I’ve been wanting to start a blog for a long time but a few things kept holding me up. But I don’t really feel like writing about those right now. I just feel like starting. Most of my time is spent planning things out instead of jumping right in. Sometimes planning is a wise and admirable thing. And all those other times it is just an excuse to bypass something that scares you, a reason to not put yourself out there and an attempt to delay something until you feel in compete control (which never really happens). And you end up missing out on something because what you’ve always done has worked and is comfortable.
The problem with not trying new things is that we don’t stay the same. Or at least I don’t. I do look the same as I have since about age 13 but my insides are evolving and I need to allow myself to grow and be different than I have been before. Now, I pause to make something clear. I’m not really talking about bungee jumping, moving across country, getting a tattoo, or even wearing high heels more- all which I categorize as adventurous and edgy (which probably tells you a lot about me already :). This isn’t about being something I’m not. It’s about being MORE of who I am. Living, loving, expressing the way I was made to.
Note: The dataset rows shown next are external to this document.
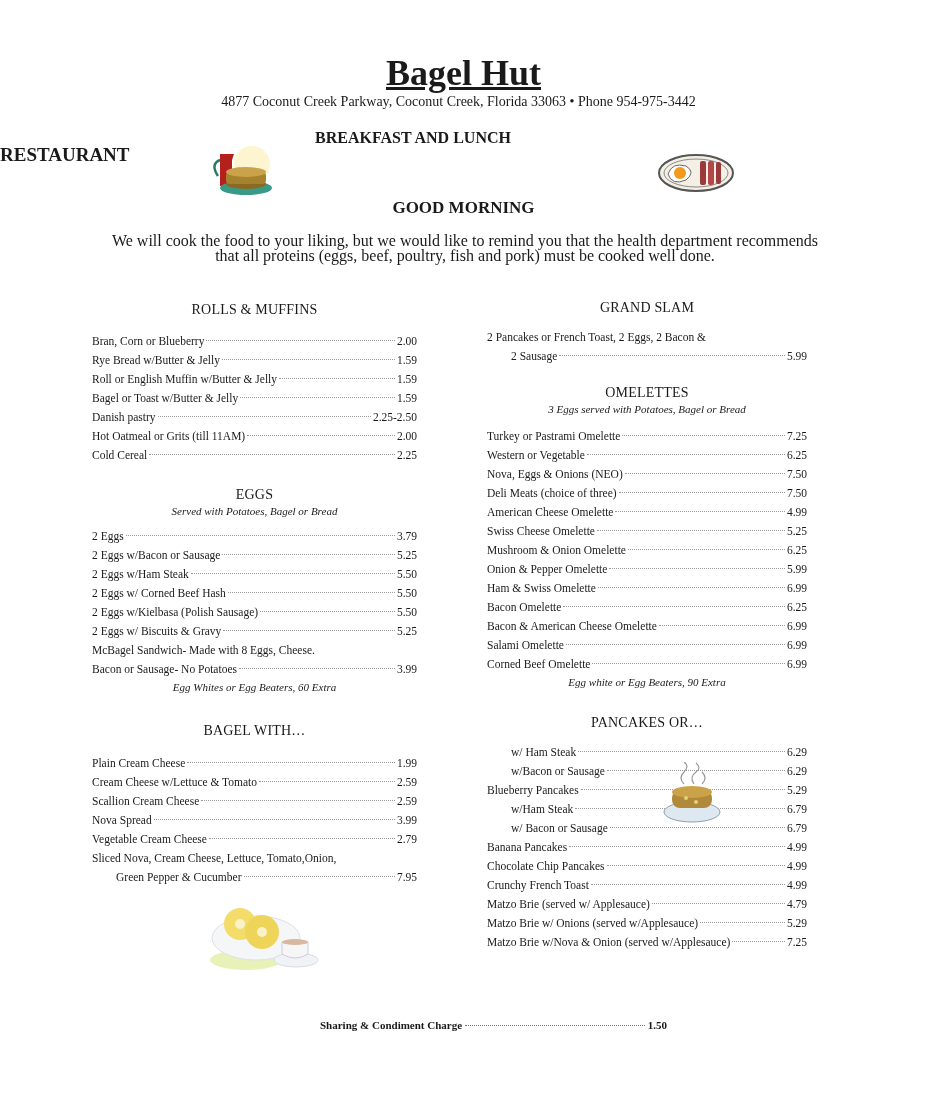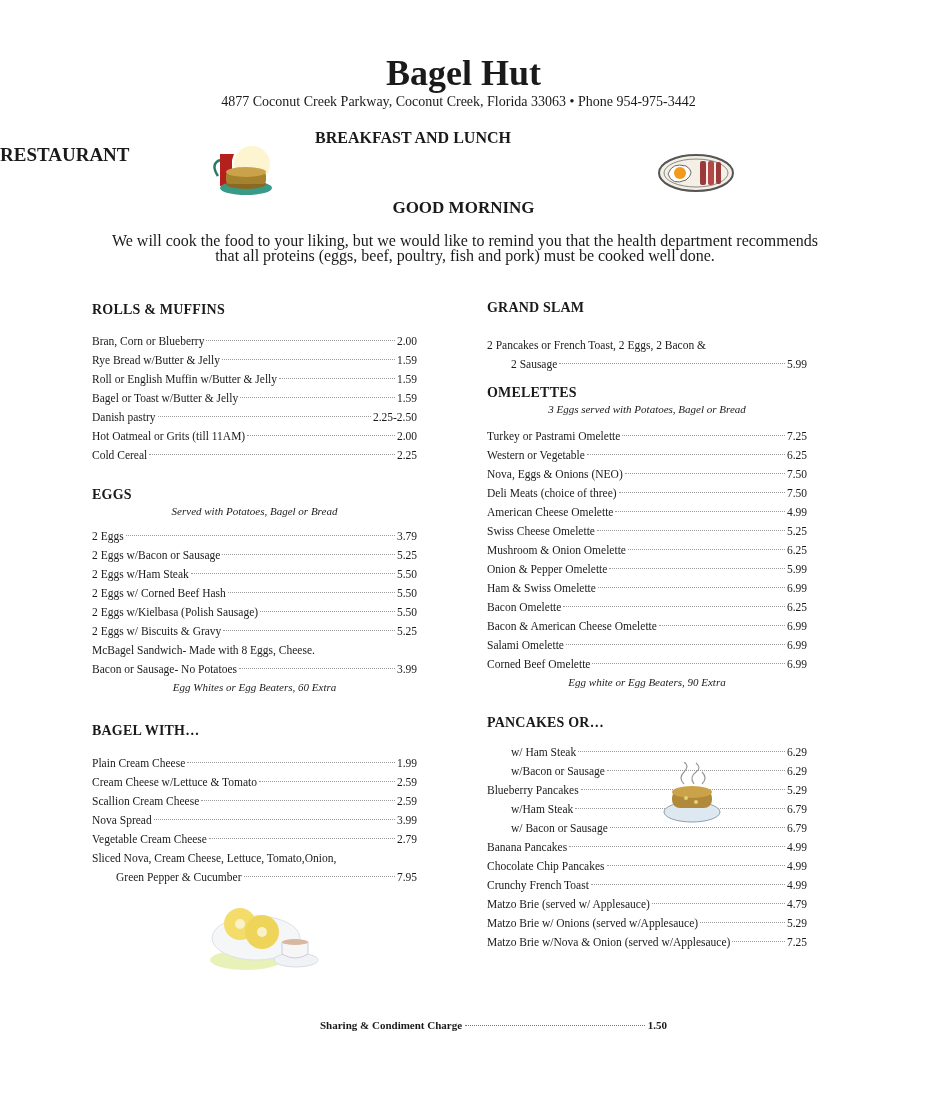--- a/index.html
+++ b/index.html
@@ -5,7 +5,7 @@
   * { box-sizing: border-box; margin: 0; padding: 0; }
   html, body { width: 927px; height: 1102px; background: #ffffff; }
   body { font-family: "Liberation Serif", serif; color: #1a1a1a; position: relative; overflow: hidden; }
-  .title { position: absolute; top: 52px; left: 0; width: 927px; text-align: center; font-size: 36px; font-weight: bold; }
+  .title { position: absolute; top: 52px; left: 0; width: 927px; text-align: center; font-size: 36px; font-weight: bold; text-decoration: underline; }
   .address { position: absolute; top: 94px; left: 0; width: 917px; text-align: center; font-size: 14px; }
   .sub1 { position: absolute; top: 129px; left: 8px; width: 810px; text-align: center; font-size: 16px; font-weight: bold; }
   .sub2 { position: absolute; top: 144px; left: 0; width: 927px; text-align: left; font-size: 19px; font-weight: bold; }

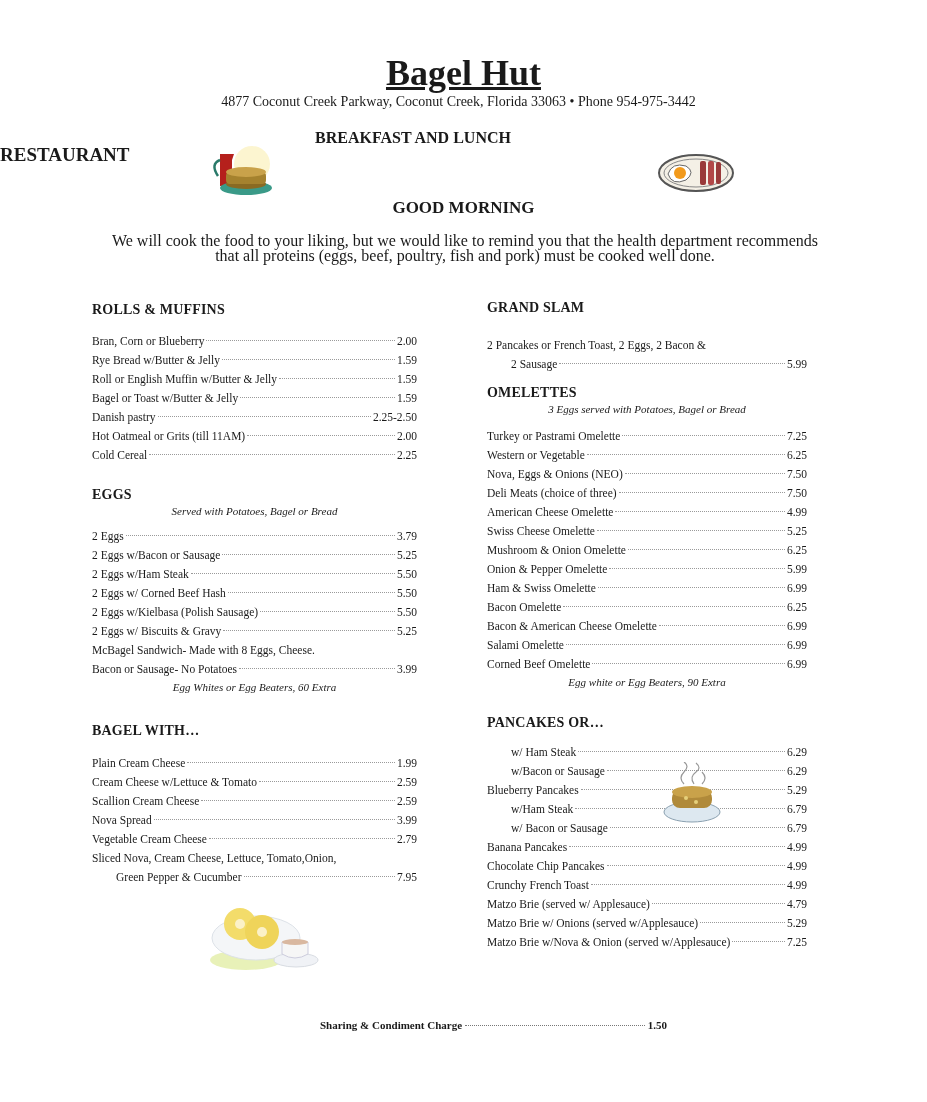--- a/index.html
+++ b/index.html
@@ -16,7 +16,7 @@
   .col-left { left: 92px; }
   .col-right { left: 487px; width: 320px; }
 
-  .sec-title { text-align: left; font-weight: bold; font-size: 14px; letter-spacing: 0.2px; }
+  .sec-title { text-align: center; font-weight: normal; font-size: 14px; letter-spacing: 0.2px; }
   .sec-sub { text-align: center; font-style: italic; font-size: 11px; margin-top: 2px; }
   .items { margin-top: 12px; }
   .item { display: flex; align-items: baseline; font-size: 11.5px; height: 19px; line-height: 19px; }

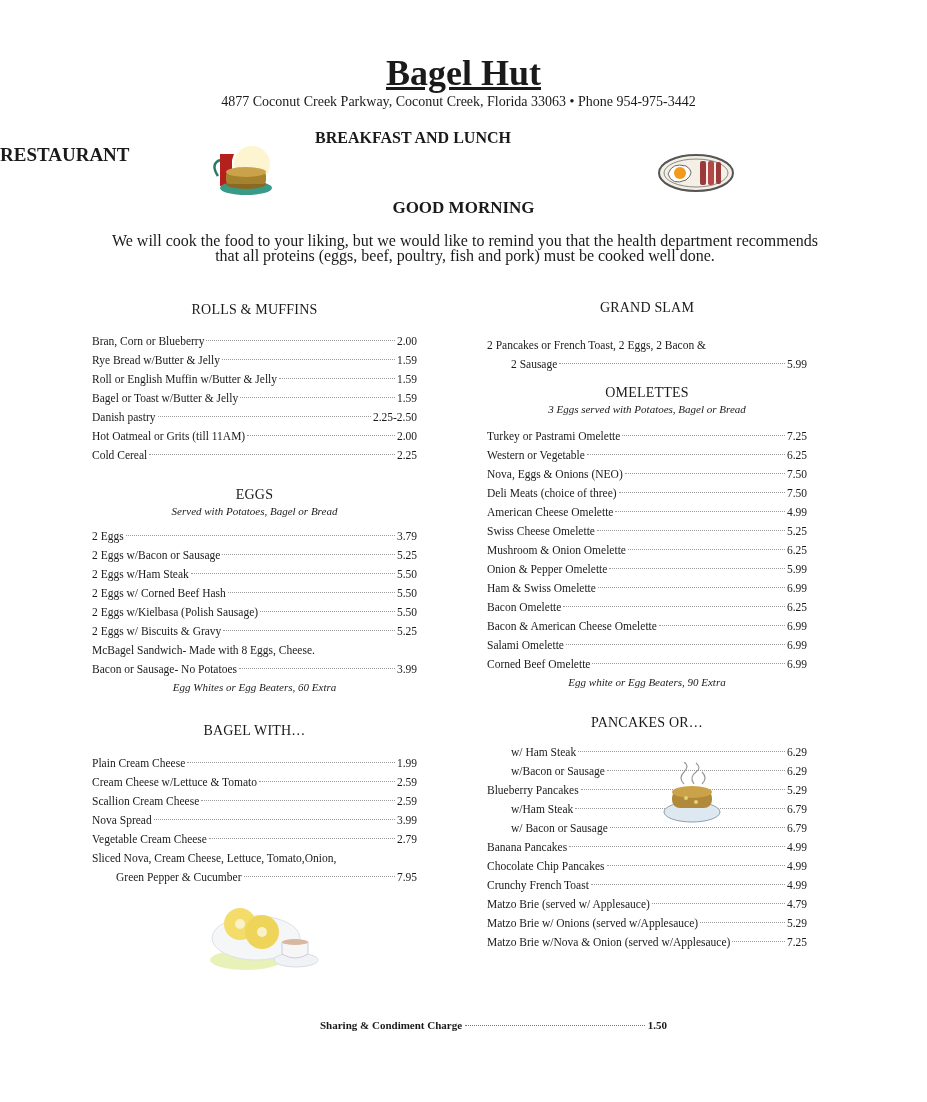--- a/index.html
+++ b/index.html
@@ -198,7 +198,7 @@
 
 <div class="col col-right" style="top:300px">
   <div class="sec-title">GRAND SLAM</div>
-  <div class="items" style="margin-top:20px">
+  <div class="items" style="margin-top:12px">
     <div class="line-only">2 Pancakes or French Toast, 2 Eggs, 2 Bacon &amp;</div>
     <div class="item indent">
         <span class="name">2 Sausage</span>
Comparing myself (good bad and ugly) to no one else and relishing in all my talents and lack there of.
That’s where my hope lies. That as I learn to confidently walk at peace with who I am, those around me will feel at peace with who they are. And maybe, once we’re all at peace, we can engage in true love and life together- with no comparison, less judgement, more worship, rejoicing and mourning with one another and carrying the weight and joy of the days together. We all need more, right? More things to be personal instead of streamline or robotic, more affection and care for each other, more “go get em tigers”, more “take mine”, “let me help you” and more, always more “i love you”- in words and, even better, deeds.
So there it went. Not planned, no drafts. Just some of my thoughts. Not trying to be different- in fact I think blogs make people feel like we’re more all the same- which we are. I don’t promise to write every day, to spell correctly or to not talk about my baby girl Meg a lot. But, as my insightful husband reminded me, this blog isn’t really for you. It’s for me.